Task to carry out:
If an entry holds a picture, drop the picture but restate the entry word for word.
*** Extracted entries Section Begins ***
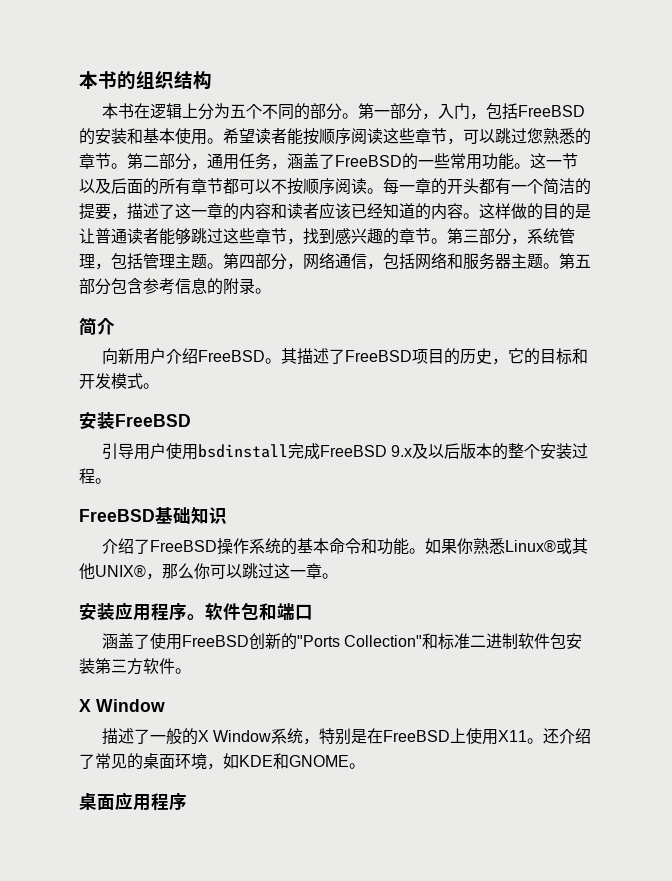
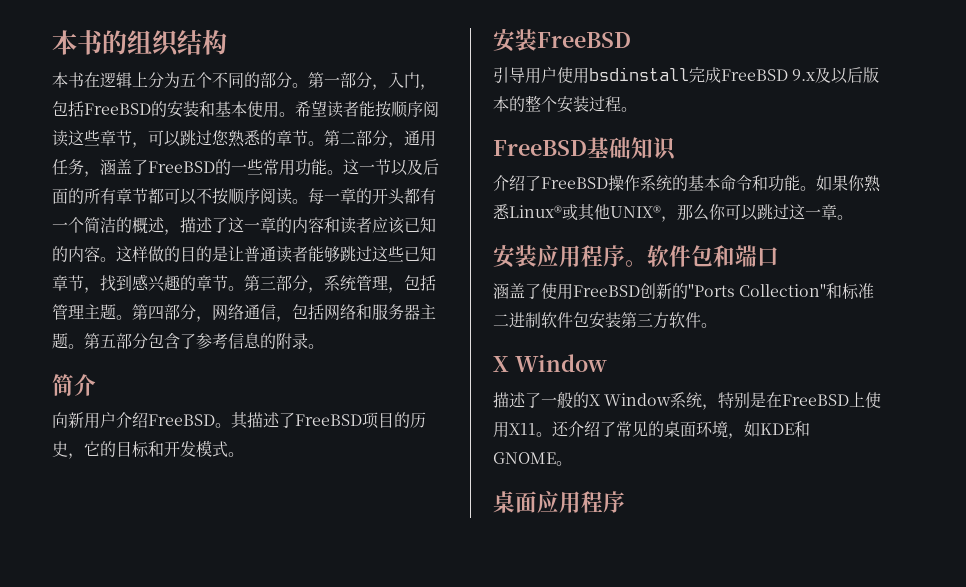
[79,203,111,220] 提要 -> [132,217,165,234] 概述
[367,203,415,219] 经知道 -> [420,217,436,233] 知
(255, 236) none -> [404,246,436,262] 已知
(143, 286) none -> [180,333,196,349] 了

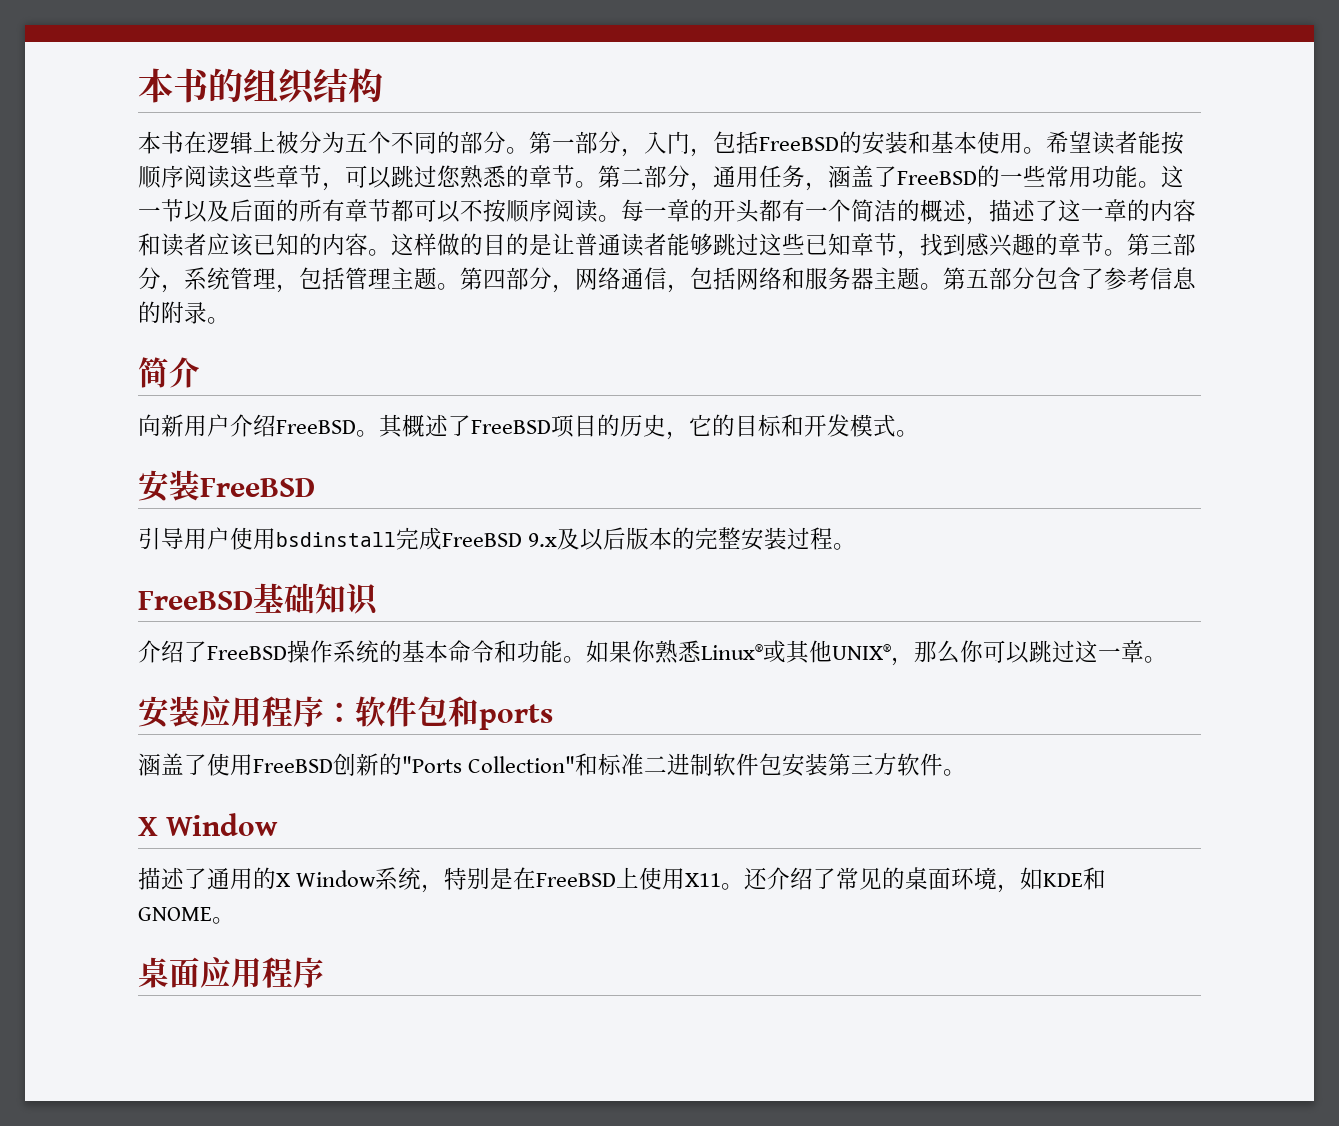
(148, 79) none -> [276,131,299,154] 被
[247,412,263,428] 描 -> [402,414,425,437] 概
[525,95,557,112] 整个 -> [695,527,742,550] 完整
[625,260,647,267] 。 -> [324,702,355,723] ：
[735,245,779,267] 端口 -> [479,704,553,730] ports
[541,392,573,408] 一般 -> [207,867,253,890] 通用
*** Extracted entries Section Ends ***
Completed task:
[79,203,111,220] 提要 -> [132,217,165,234] 概述
[367,203,415,219] 经知道 -> [420,217,436,233] 知
(255, 236) none -> [404,246,436,262] 已知
(143, 286) none -> [180,333,196,349] 了

(148, 79) none -> [276,131,299,154] 被
[247,412,263,428] 描 -> [402,414,425,437] 概
[525,95,557,112] 整个 -> [695,527,742,550] 完整
[625,260,647,267] 。 -> [324,702,355,723] ：
[735,245,779,267] 端口 -> [479,704,553,730] ports
[541,392,573,408] 一般 -> [207,867,253,890] 通用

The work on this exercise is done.